[Stored data]

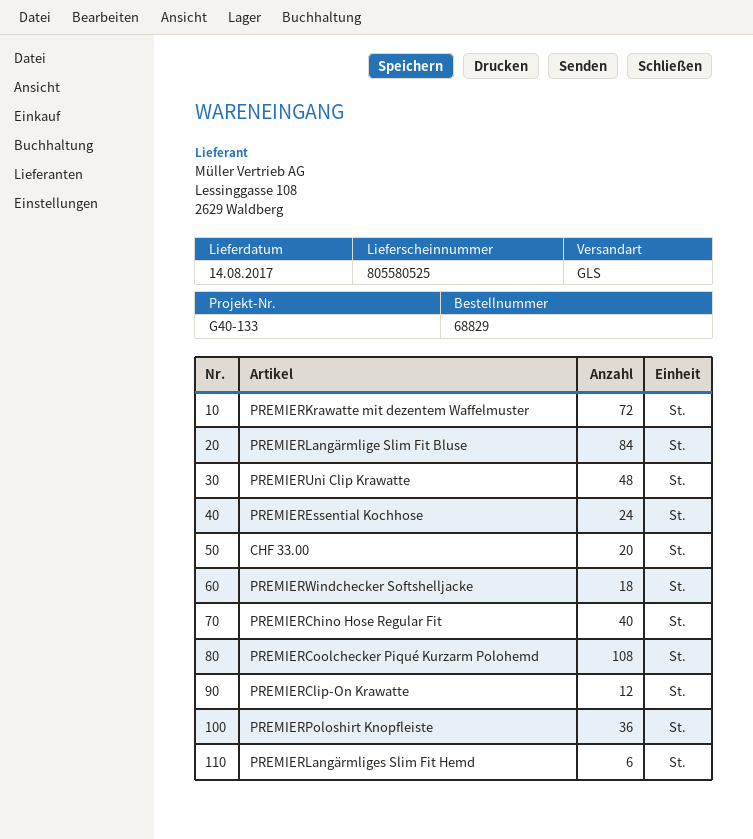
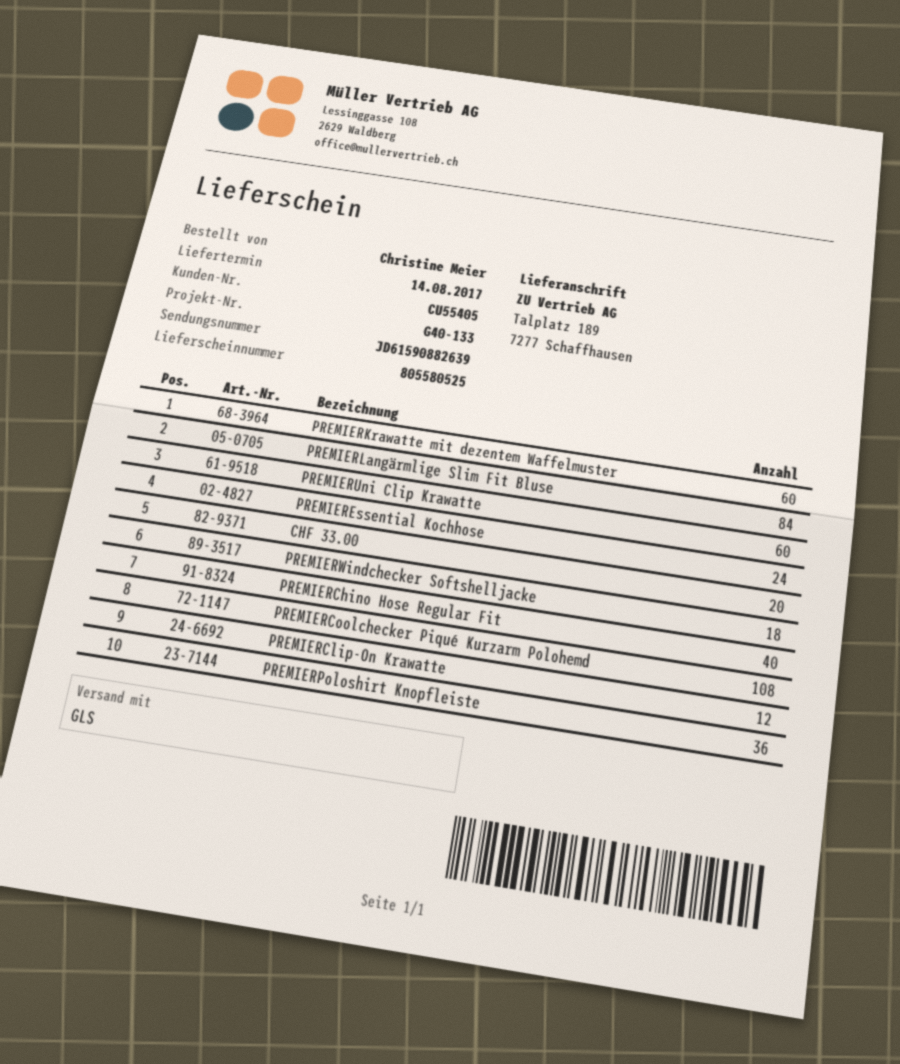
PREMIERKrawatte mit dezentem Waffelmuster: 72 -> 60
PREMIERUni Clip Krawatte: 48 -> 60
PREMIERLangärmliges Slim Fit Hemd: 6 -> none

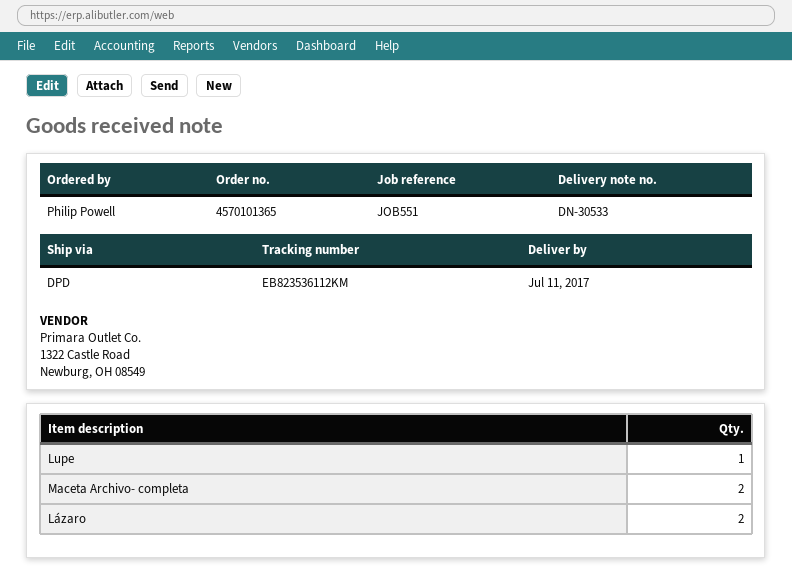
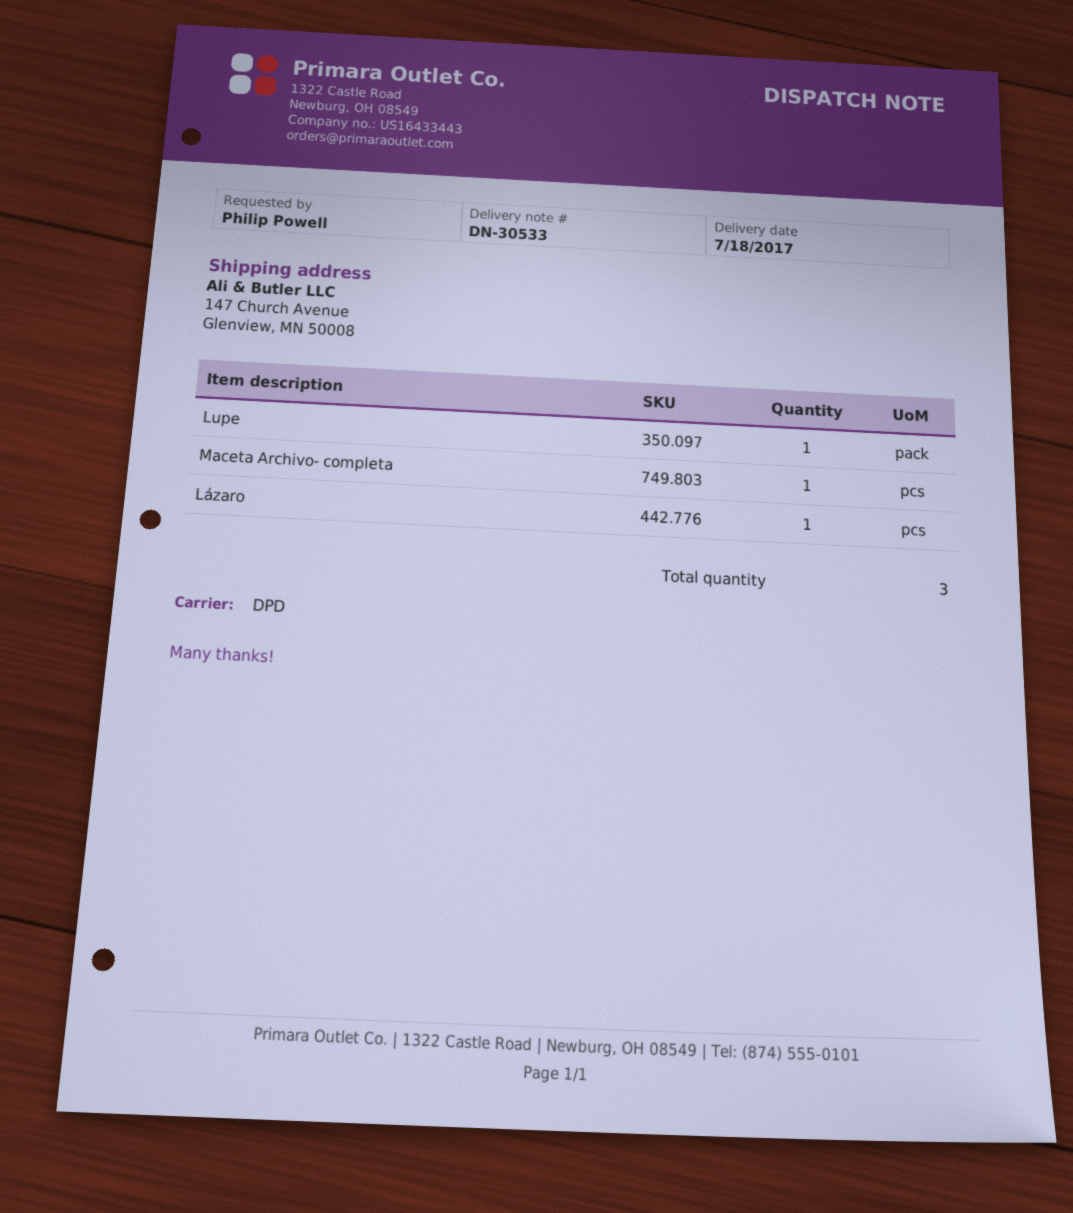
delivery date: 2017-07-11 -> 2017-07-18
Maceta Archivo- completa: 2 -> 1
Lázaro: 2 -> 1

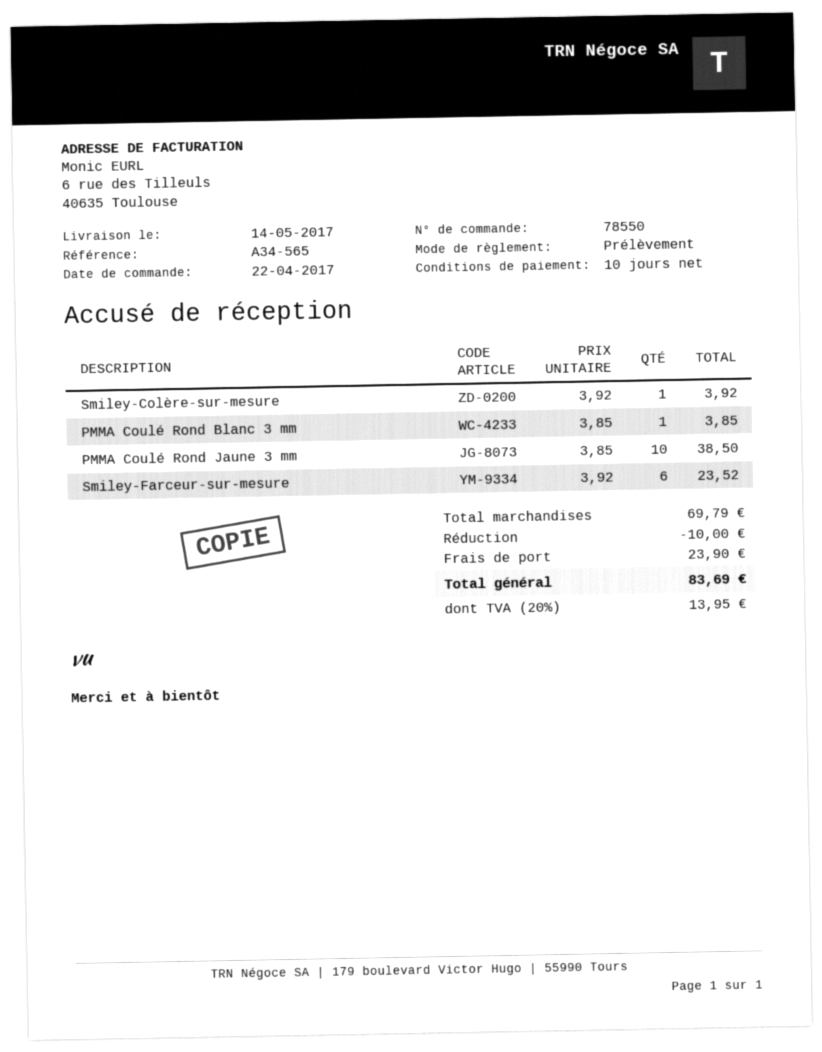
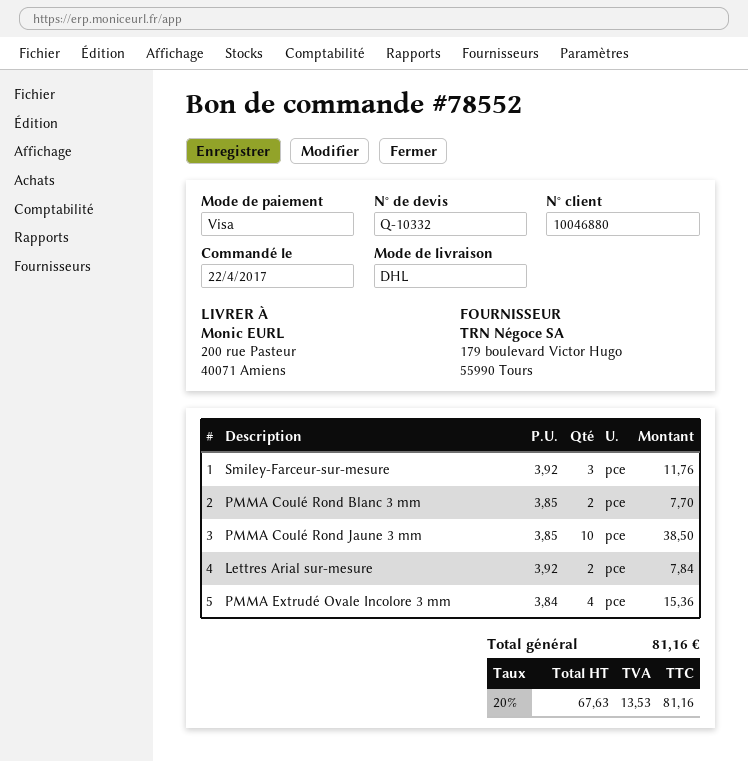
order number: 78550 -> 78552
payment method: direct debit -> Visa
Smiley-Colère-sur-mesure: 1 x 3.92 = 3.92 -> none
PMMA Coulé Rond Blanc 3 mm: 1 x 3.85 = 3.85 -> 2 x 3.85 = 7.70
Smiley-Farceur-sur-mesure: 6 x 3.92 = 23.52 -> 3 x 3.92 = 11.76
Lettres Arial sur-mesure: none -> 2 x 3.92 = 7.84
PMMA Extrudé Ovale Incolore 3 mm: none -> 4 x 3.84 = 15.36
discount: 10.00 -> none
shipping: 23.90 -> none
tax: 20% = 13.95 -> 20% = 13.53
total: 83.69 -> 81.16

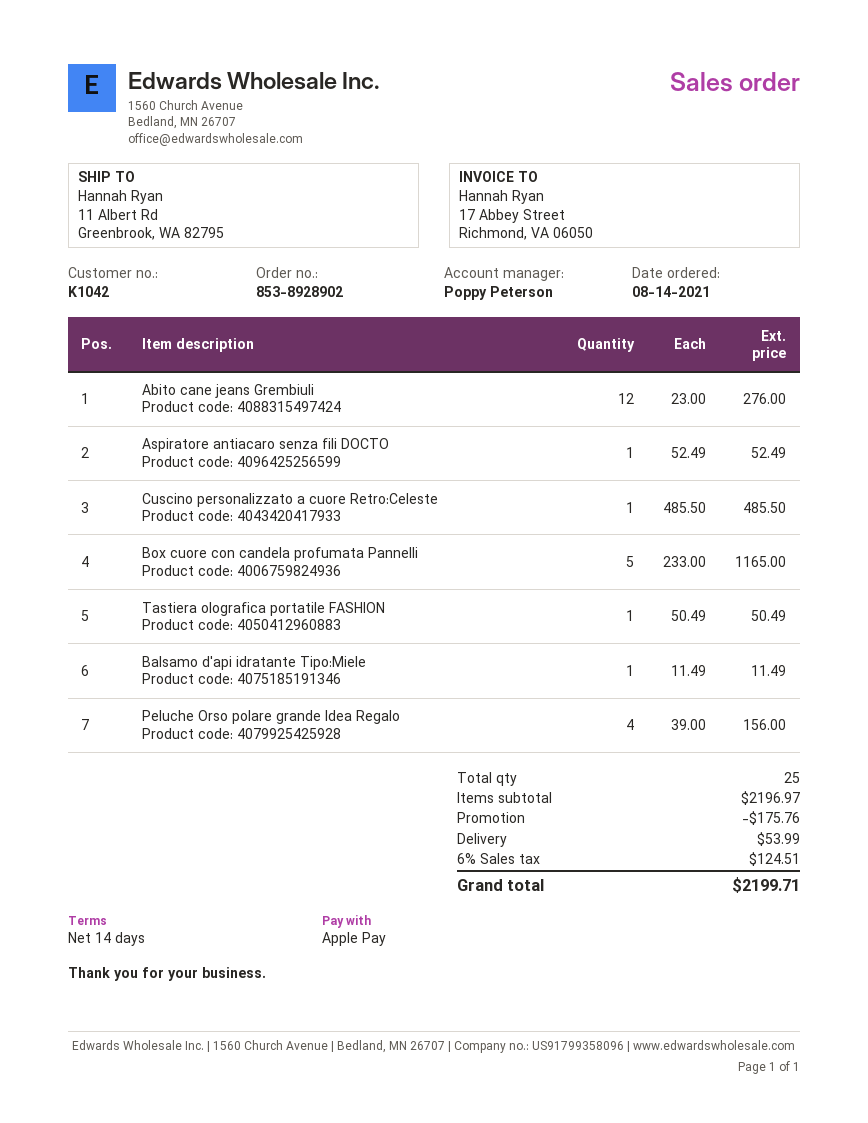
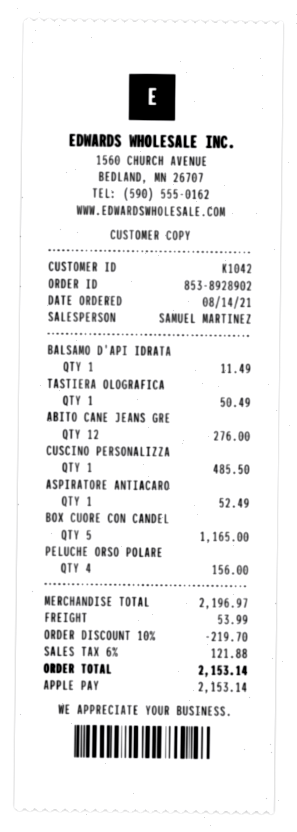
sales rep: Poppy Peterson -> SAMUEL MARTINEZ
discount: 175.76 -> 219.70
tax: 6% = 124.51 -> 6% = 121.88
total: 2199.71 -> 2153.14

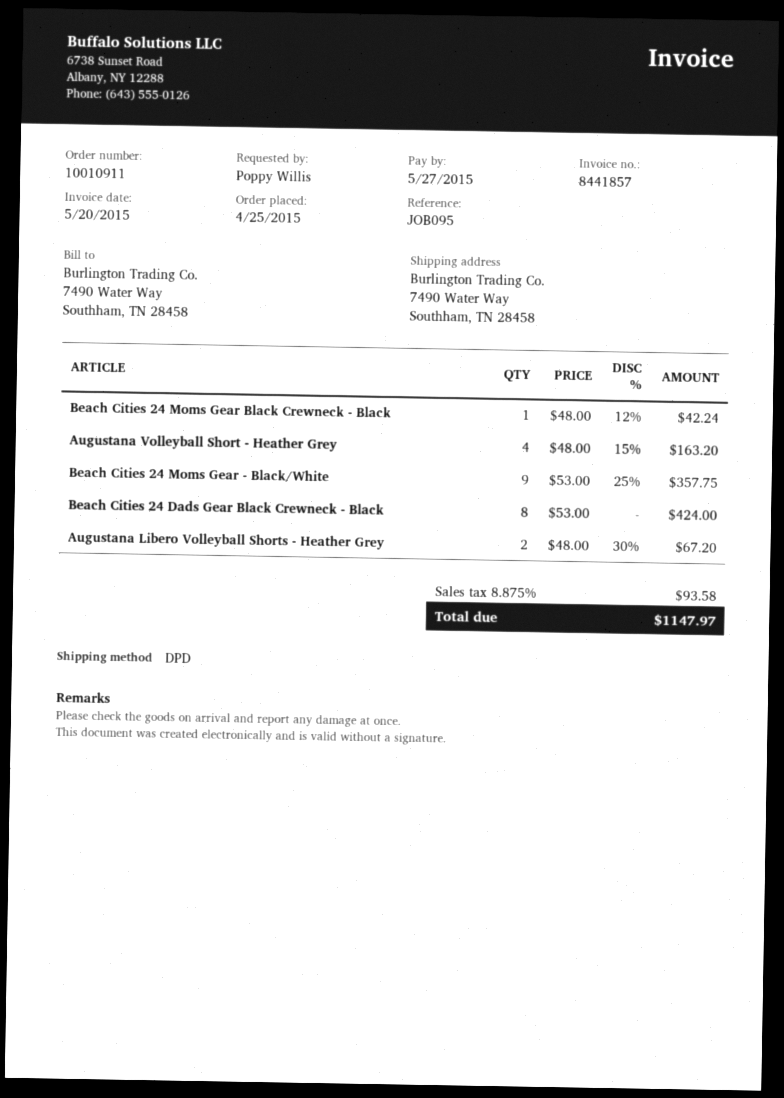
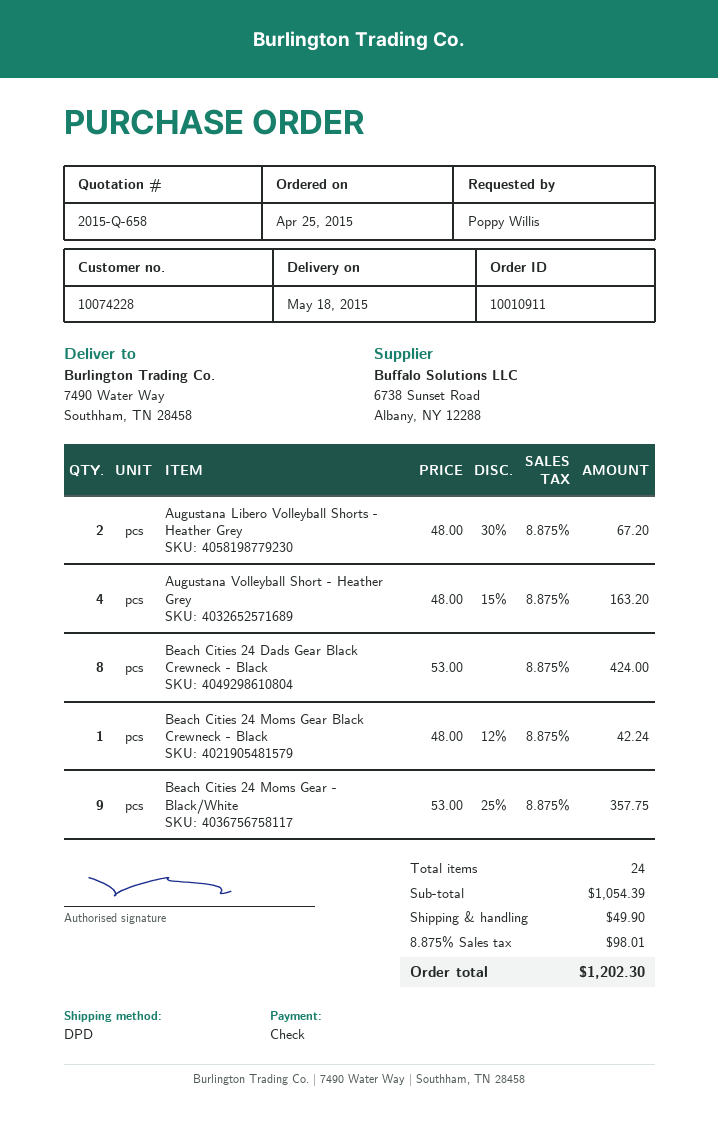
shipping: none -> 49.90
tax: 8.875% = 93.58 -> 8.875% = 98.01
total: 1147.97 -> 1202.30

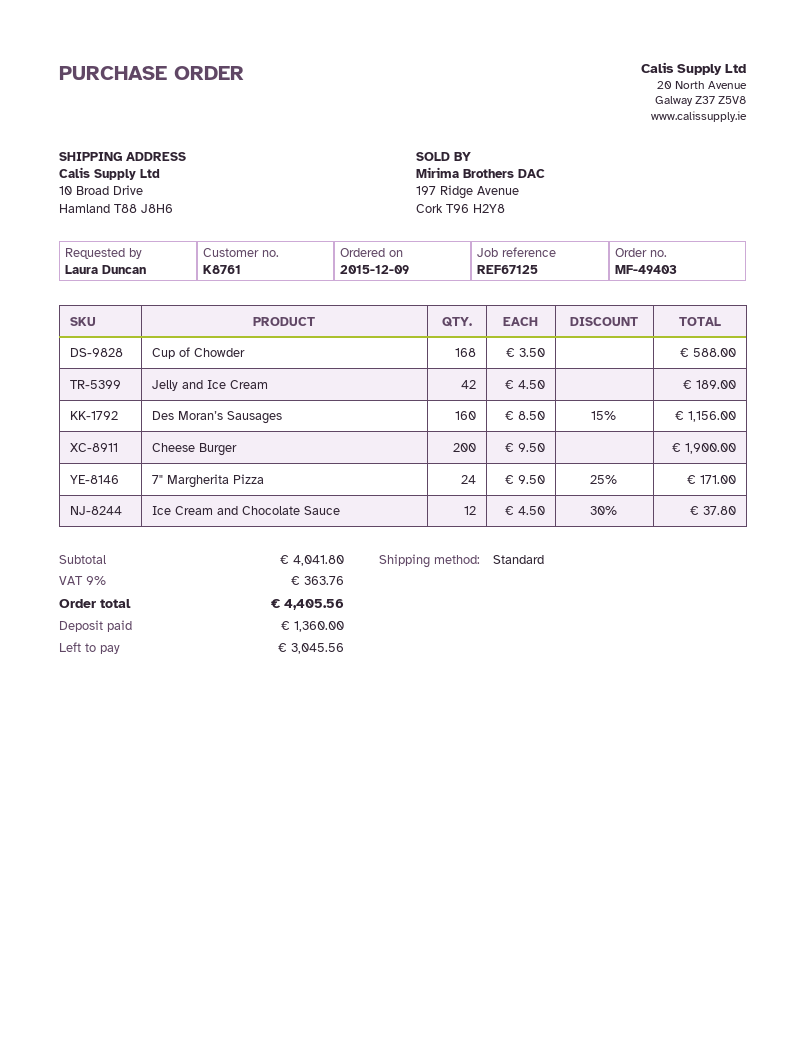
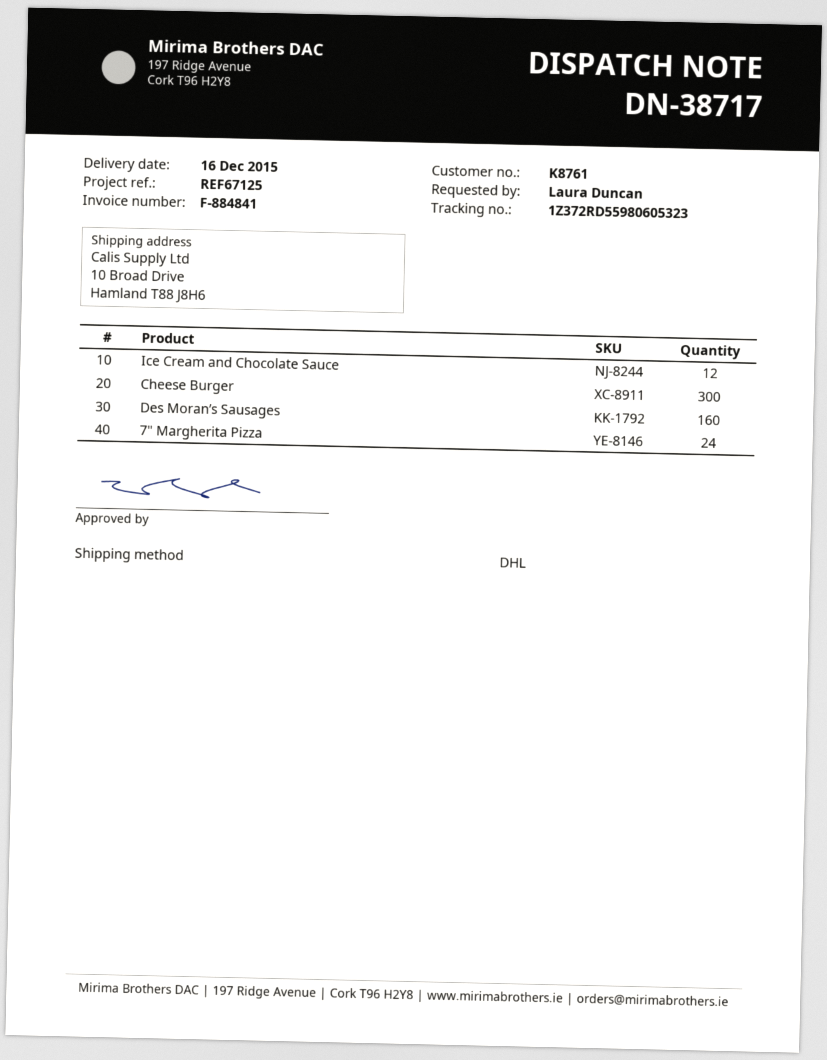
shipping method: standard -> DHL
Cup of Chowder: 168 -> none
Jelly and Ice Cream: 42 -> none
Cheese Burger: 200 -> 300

EXERCISE INSTRUCTIONS → Copy nothing but the lines above from the one with "Lázaro: 2 -> 1" to the one with "tax: 6% = 124.51 -> 6% = 121.88", inclusive, word for word. Leave every picture out.

FINISHED EXERCISE →
Lázaro: 2 -> 1

order number: 78550 -> 78552
payment method: direct debit -> Visa
Smiley-Colère-sur-mesure: 1 x 3.92 = 3.92 -> none
PMMA Coulé Rond Blanc 3 mm: 1 x 3.85 = 3.85 -> 2 x 3.85 = 7.70
Smiley-Farceur-sur-mesure: 6 x 3.92 = 23.52 -> 3 x 3.92 = 11.76
Lettres Arial sur-mesure: none -> 2 x 3.92 = 7.84
PMMA Extrudé Ovale Incolore 3 mm: none -> 4 x 3.84 = 15.36
discount: 10.00 -> none
shipping: 23.90 -> none
tax: 20% = 13.95 -> 20% = 13.53
total: 83.69 -> 81.16

sales rep: Poppy Peterson -> SAMUEL MARTINEZ
discount: 175.76 -> 219.70
tax: 6% = 124.51 -> 6% = 121.88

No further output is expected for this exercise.